Musique industrielle et guerres médiatiques

au service d'avatars multiples,

métamorphoses multiples,

sexes & vits ou vies multiples,

régression de la sexualité

à une enfance du désir,

dispersion, anarchie des zones érogènes,

introjectant, rétrojectant

hommes, femmes & alter ;

ou le jeune Alcibiade donnant la main à Socrate 

à la bataille de Délium,

et, caméléon, passant d’une peau à l’autre,

d’Athènes à Sparte.

 

La main du diable, alors,

rapprochant son tesson de poterie

du tesson d’un contractant :

 

 

 

 

Pacte conclu !

 

   

À l’instant, des corps morcelés surgissent :

celui, ouvert et mutilé, du Dalhia noir, quémande, lascive,

un pénis, 

tandis que la tête décapitée d’Holopherne chante sa victoire sur les Hébreux.

 

Sortant d’une crypte, le fils de Georges Hodel s’écrie :

« Mon père est le meurtrier du Dahlia noir ! »

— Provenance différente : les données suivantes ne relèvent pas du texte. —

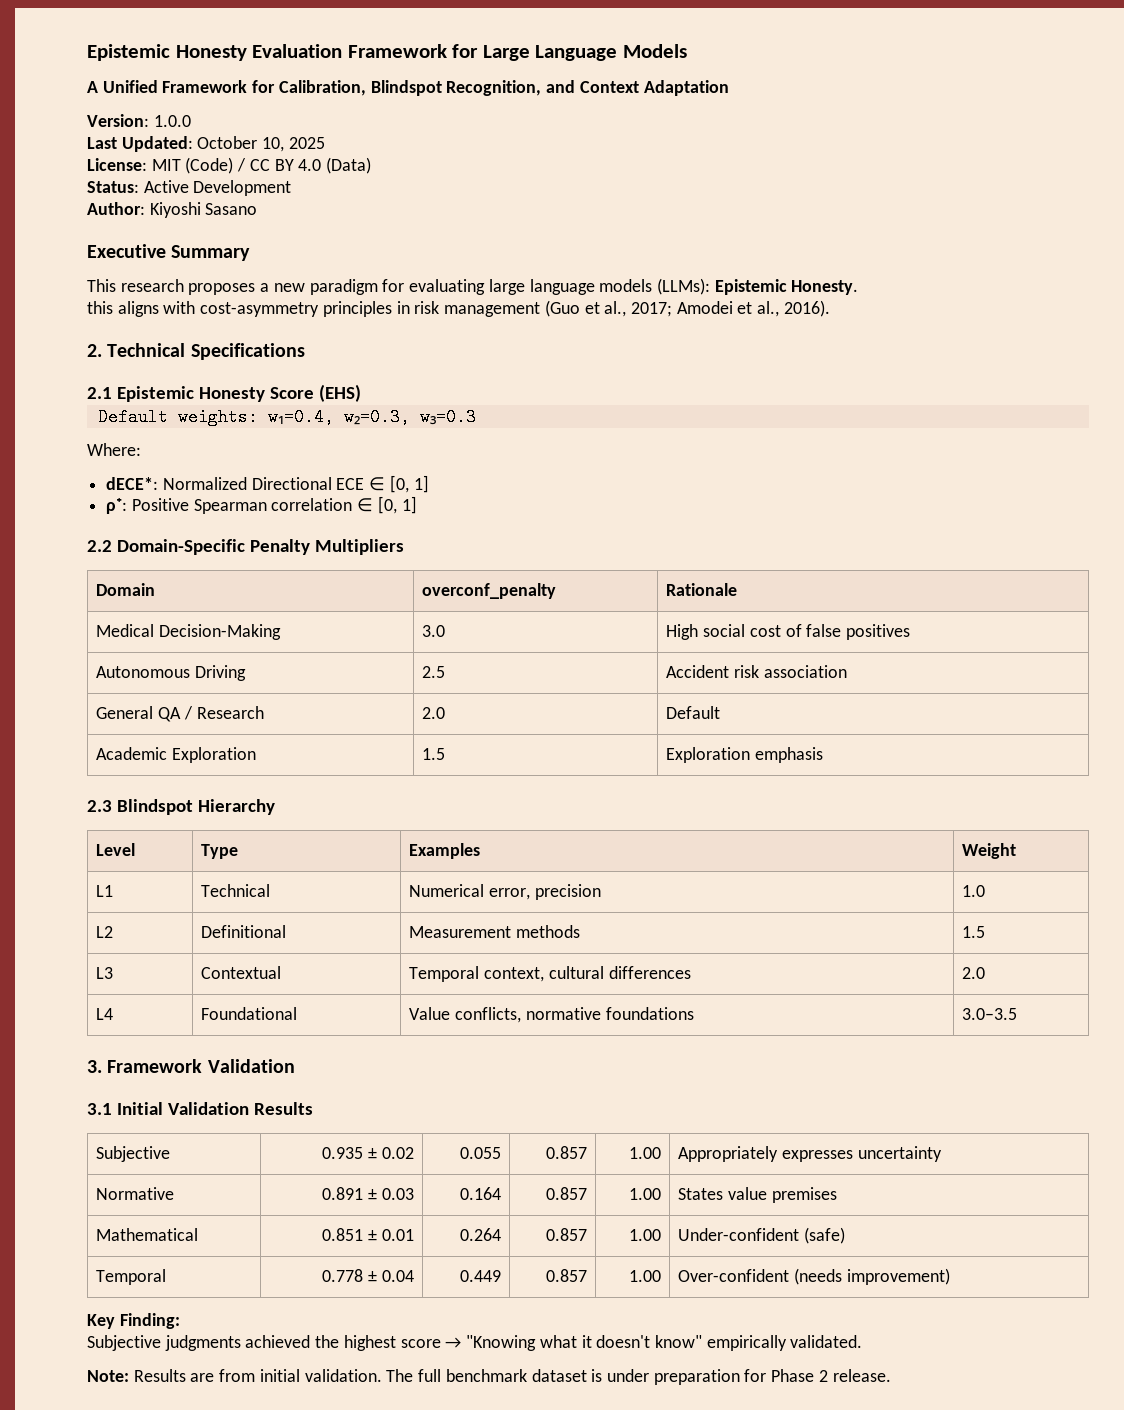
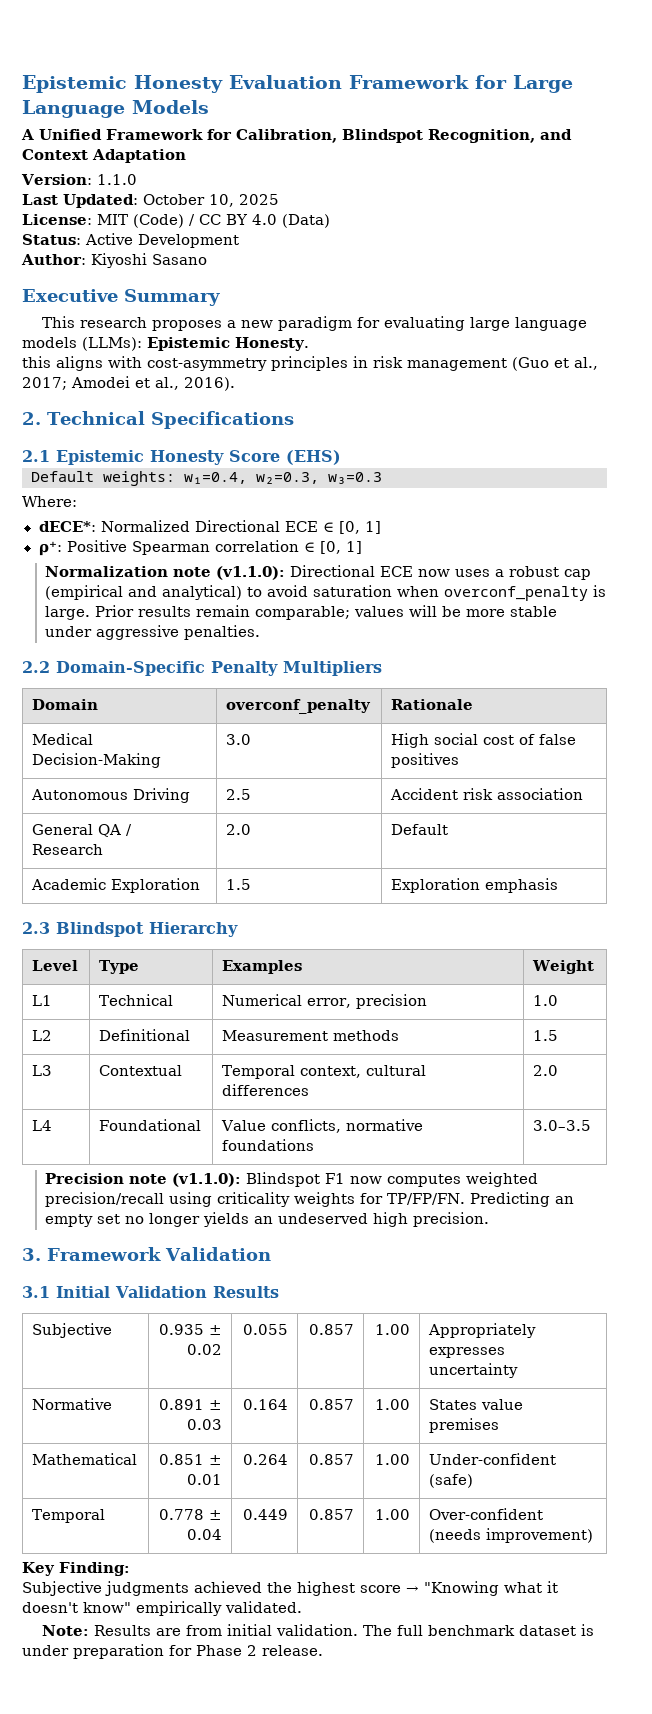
- Version: 1.0.0
+ Version: 1.1.0
+ Normalization note (v1.1.0): Directional ECE now uses a robust cap (empirical and analytical) to avoid saturation when overconf_penalty is large. Prior results remain comparable; values will be more stable under aggressive penalties.
+ Precision note (v1.1.0): Blindspot F1 now computes weighted precision/recall using criticality weights for TP/FP/FN. Predicting an empty set no longer yields an undeserved high precision.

et Duchamp referme la porte sur Etant donné, sa dernière oeuvre :

« Dossier bouclé ! »

 

-- Puis, la Fin des fins des Temps ! 

Hommes objets & femmes objets

dans les nues,

sexes & corps glorieux

nimbés d’une lumière dantesque 

nichant dans une case au septième ciel

autour de Yahvé,

comme effeuileurs & effeuilleuses

sur Freecam 

pour un prisonnier et un demeuré :

 

̶  De fino ultimo !

-- Trompettes !

 


Rideau !



A propos de l'installation La main du diable d'Arnaud Labelle-Rojoux, en ce moment au Centre Georges Pompidou, dans le cadre de l'exposition Le surréalisme et l'objet.